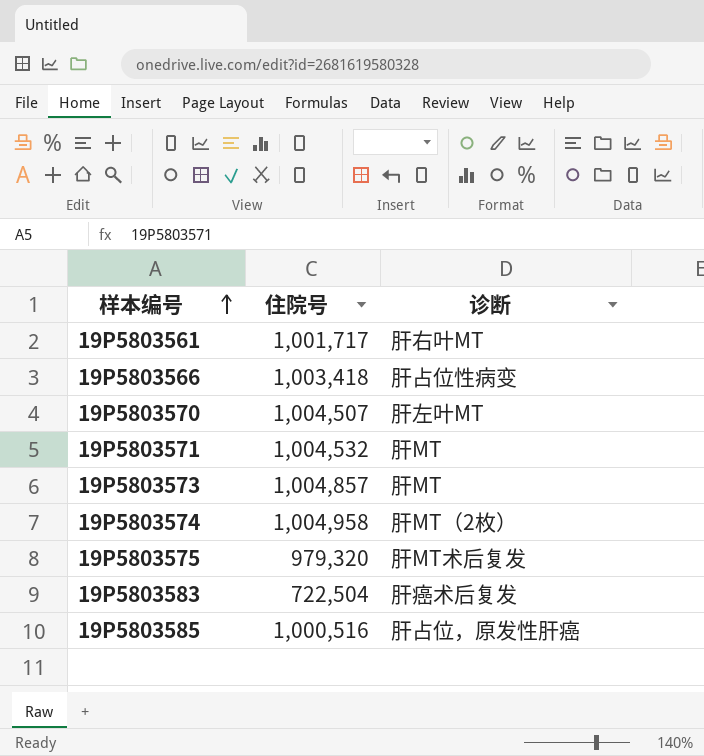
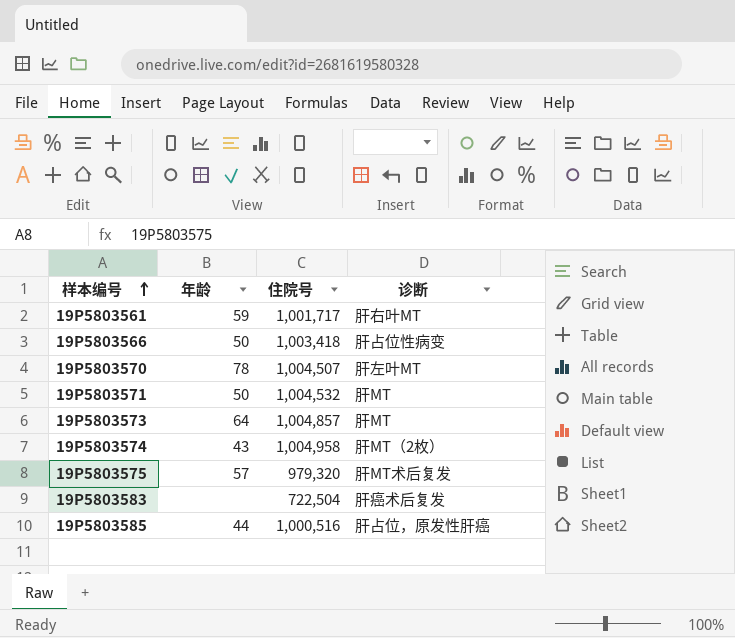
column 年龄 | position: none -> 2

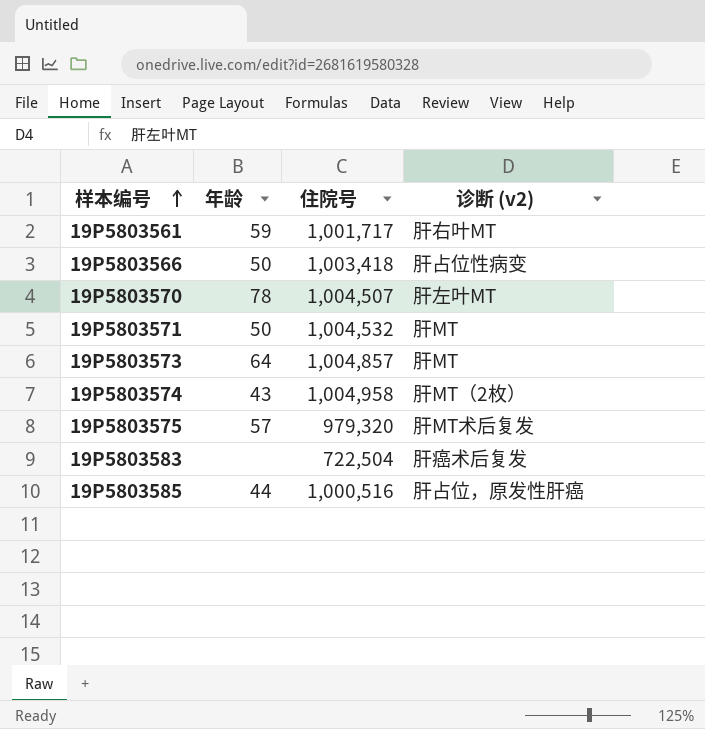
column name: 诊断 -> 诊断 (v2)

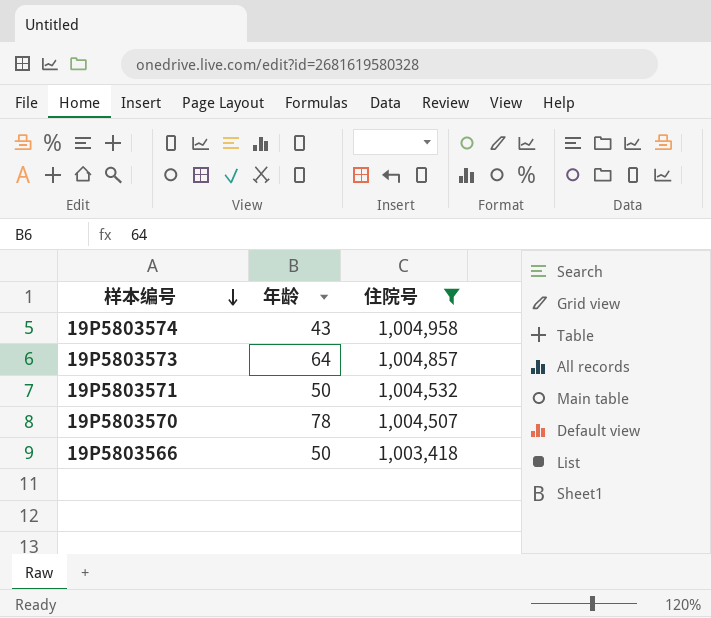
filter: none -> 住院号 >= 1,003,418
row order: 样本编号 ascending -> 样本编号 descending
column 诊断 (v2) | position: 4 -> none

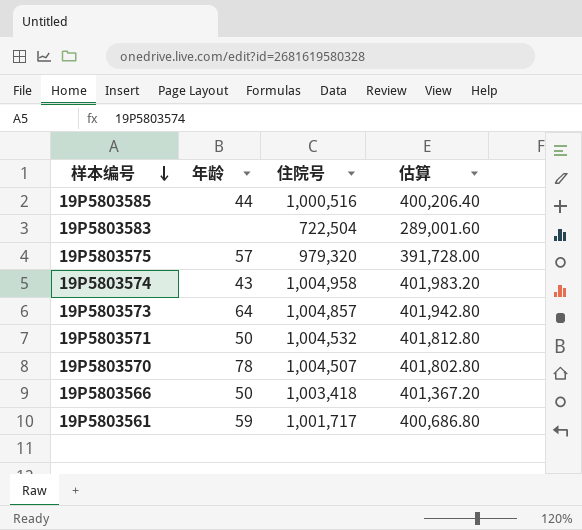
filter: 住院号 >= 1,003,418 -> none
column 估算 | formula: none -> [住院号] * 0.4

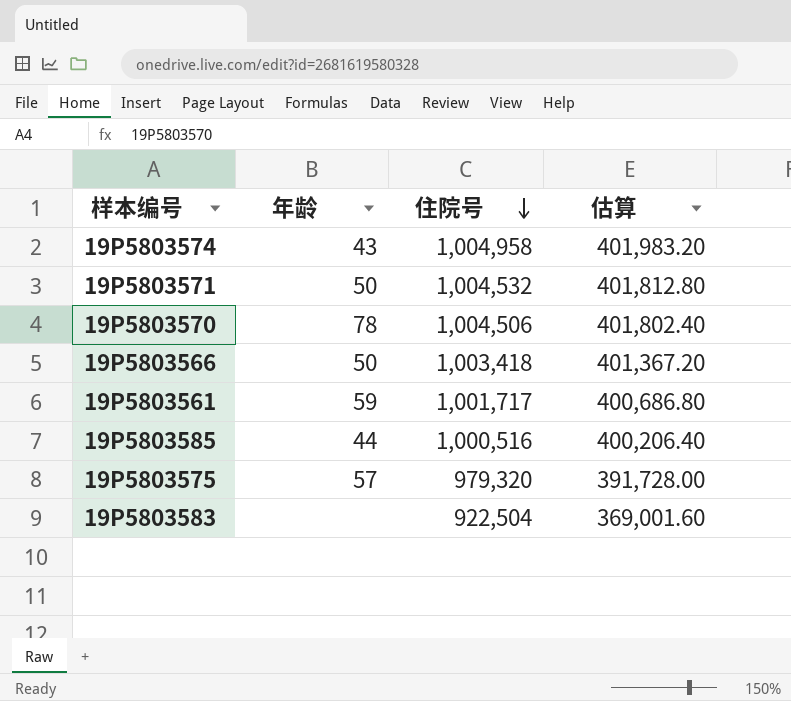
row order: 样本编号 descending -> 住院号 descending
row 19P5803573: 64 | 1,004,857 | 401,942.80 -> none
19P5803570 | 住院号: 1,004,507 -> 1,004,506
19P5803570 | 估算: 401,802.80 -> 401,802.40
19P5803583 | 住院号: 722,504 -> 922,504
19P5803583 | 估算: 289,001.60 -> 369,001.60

━━━━━━━━━━

### To do
All that belongs in the answer is the exact run of lines from the line containing "column 诊断 (v2) | position: 4 -> none" to the end of the listing above, pictures removed.

### Exercise solution
column 诊断 (v2) | position: 4 -> none

filter: 住院号 >= 1,003,418 -> none
column 估算 | formula: none -> [住院号] * 0.4

row order: 样本编号 descending -> 住院号 descending
row 19P5803573: 64 | 1,004,857 | 401,942.80 -> none
19P5803570 | 住院号: 1,004,507 -> 1,004,506
19P5803570 | 估算: 401,802.80 -> 401,802.40
19P5803583 | 住院号: 722,504 -> 922,504
19P5803583 | 估算: 289,001.60 -> 369,001.60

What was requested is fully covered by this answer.